A type of subacute alcohol poisoning is known as Delirium tremens. It usually follows a bout of heavy continuous drinking. Its onset may be gradual; or following an injury, psychical or physical shock, or even an attack of infectious disease, the train of symptoms may develop very rapidly. Thus in some of this latter type acute delirium tremens may follow immediately after a fracture or during an attack of pneumonia. Sudden grief may also precipitate an attack.

In the gradual cases the early symptoms are those of gradually increasing restlessness; the patient must be up and doing. Wakefulness or insomnia develops and the patient loses his appetite. Muscular tremor of a very fine type, or occasionally muscular twitching or jerking, may be present. There is an increase in all of the patient's reflexes. Irritability is marked, and from the increasing meningeal or cerebral irritation visual and auditory hallucinations begin to develop. At first these are absent in the daytime, and only become bothersome as the patient retires, but later the hallucinations become more marked. They often are representative of the patient's regular occupations; but more classically the visual hallucinations are terrifying in their character - sometimes of the nightmare order - frequently of animals, etc. From this condition, the cerebral irritation progressing, acute maniacal delirium develops.
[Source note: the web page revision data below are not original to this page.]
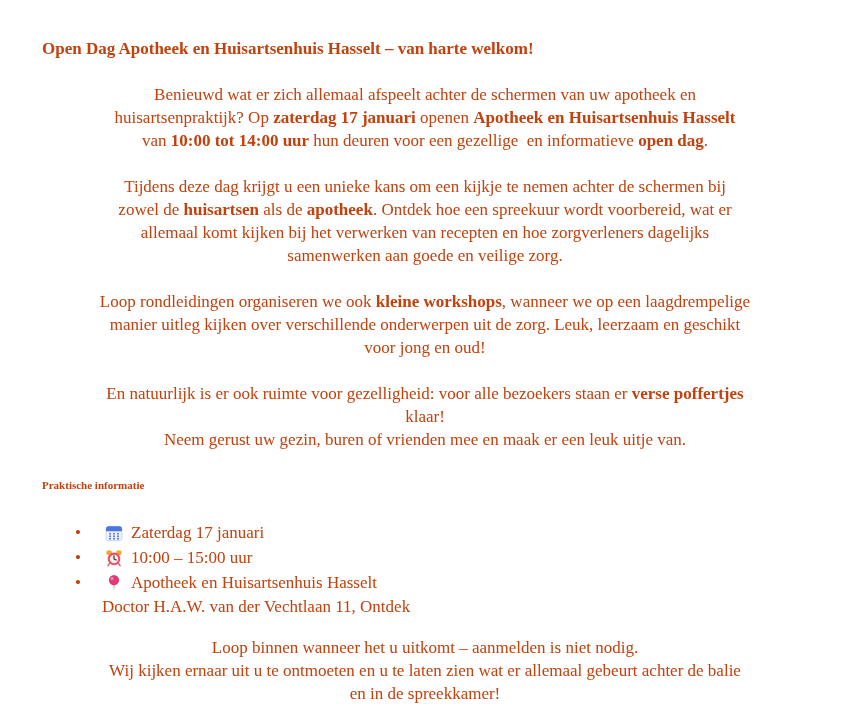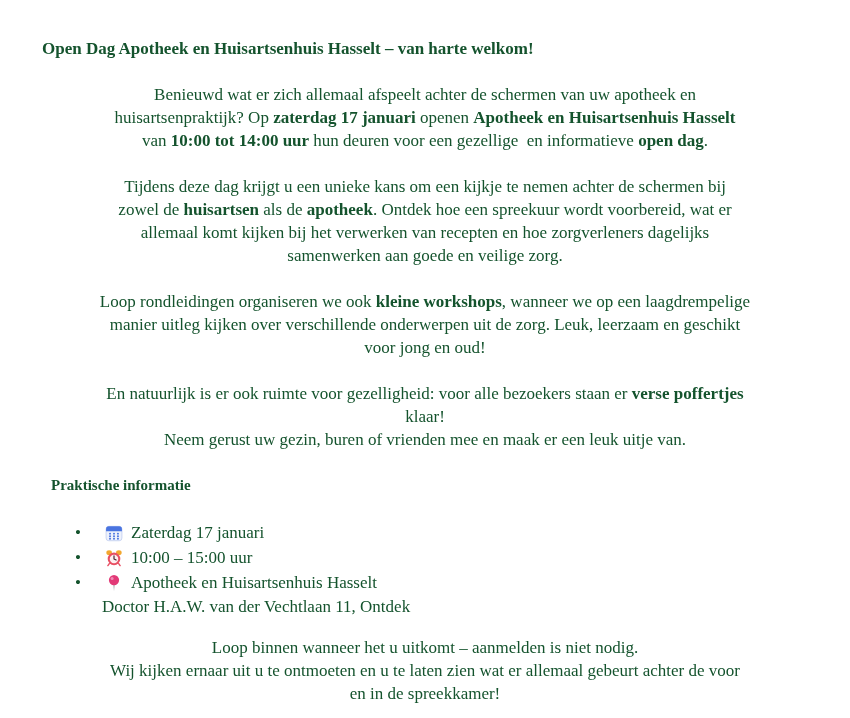--- a/index.html
+++ b/index.html
@@ -14,7 +14,7 @@
     background: #ffffff;
     box-sizing: border-box;
     padding: 37px 42px 20px 42px;
-    color: #14532d;
+    color: #c2410c;
     font-family: "Liberation Serif", "DejaVu Serif", serif;
     font-size: 17px;
     line-height: 23px;

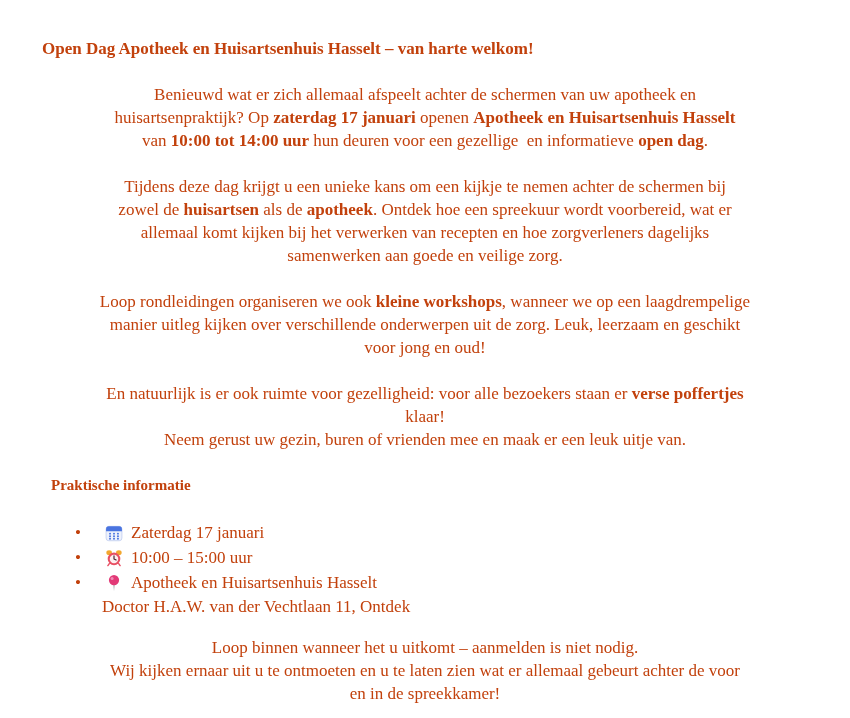--- a/index.html
+++ b/index.html
@@ -32,9 +32,9 @@
   }
   .b { font-weight: bold; }
   .section-heading {
-    font-size: 15px;
+    font-size: 11px;
     font-weight: bold;
-    margin: 23px 0 23px 9px;
+    margin: 23px 0 23px 0;
     white-space: pre;
   }
   ul.plist {

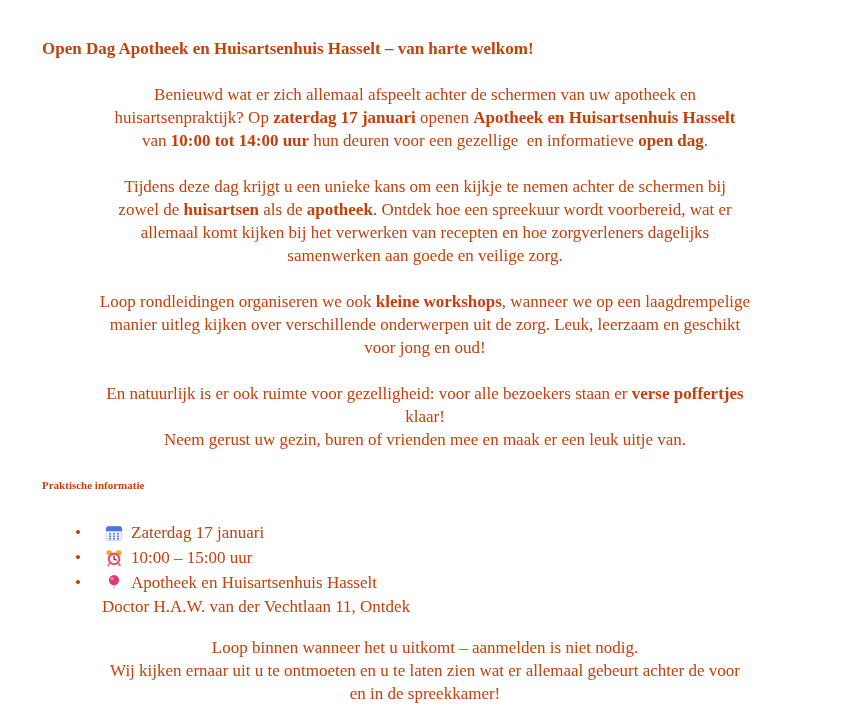--- a/index.html
+++ b/index.html
@@ -155,7 +155,7 @@
 
   </ul>
 
-  <p class="para closing"><span>Loop binnen wanneer het u uitkomt – aanmelden is niet nodig.</span><br><span>Wij kijken ernaar uit u te ontmoeten en u te laten zien wat er allemaal gebeurt achter de voor</span><br><span>en in de spreekkamer!</span></p>
+  <p class="para closing"><span>Loop binnen wanneer het u uitkomt – aanmelden is niet nodig.</span><br><span>Wij kijken ernaar uit u te ontmoeten en u te laten zien wat er allemaal gebeurt achter de balie</span><br><span>en in de spreekkamer!</span></p>
 
 </div>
This may end by a fatal collapse.

Chronic alcoholism is generally the result of the continuous and excessive use of alcohol. The symptoms vary according to the individual case. There may be (1) the moderate or immoderate daily drinker; (2) the periodical inebriate. The periodical inebriate, strictly speaking, is not an inebriate at all, as a rule. There is a widespread distinction between the true periodical inebriate or the dipsomaniac and the inebriate proper. An alcoholic patient becomes insane because he drinks; a dipsomaniac is insane before he commences to drink. Dipsomania may be complicated by alcoholic symptoms, but alcoholism never leads to true dipsomania. Alcoholism is an intoxication having as its cause alcohol, while dipsomania has as its origin a congenital defective condition and alcohol is a secondary factor, which may be replaced by any other intoxicant leaving the syndrome all its psychologic characters. The alcoholic element is a mere manifestation determined at the outset of the attacks.

The habitual drinker sooner or later suffers from disturbed digestion, gastric catarrh, and irregularity of the bowels; his face is usually puffed and bloated, while the capillaries, especially of the cheeks and nose, become permanently dilated, marked acne rosacea not infrequently developing in the latter organ.

The description of types of alcoholic psychoses should be sought for in works on psychiatry. These psychoses are of immense practical importance.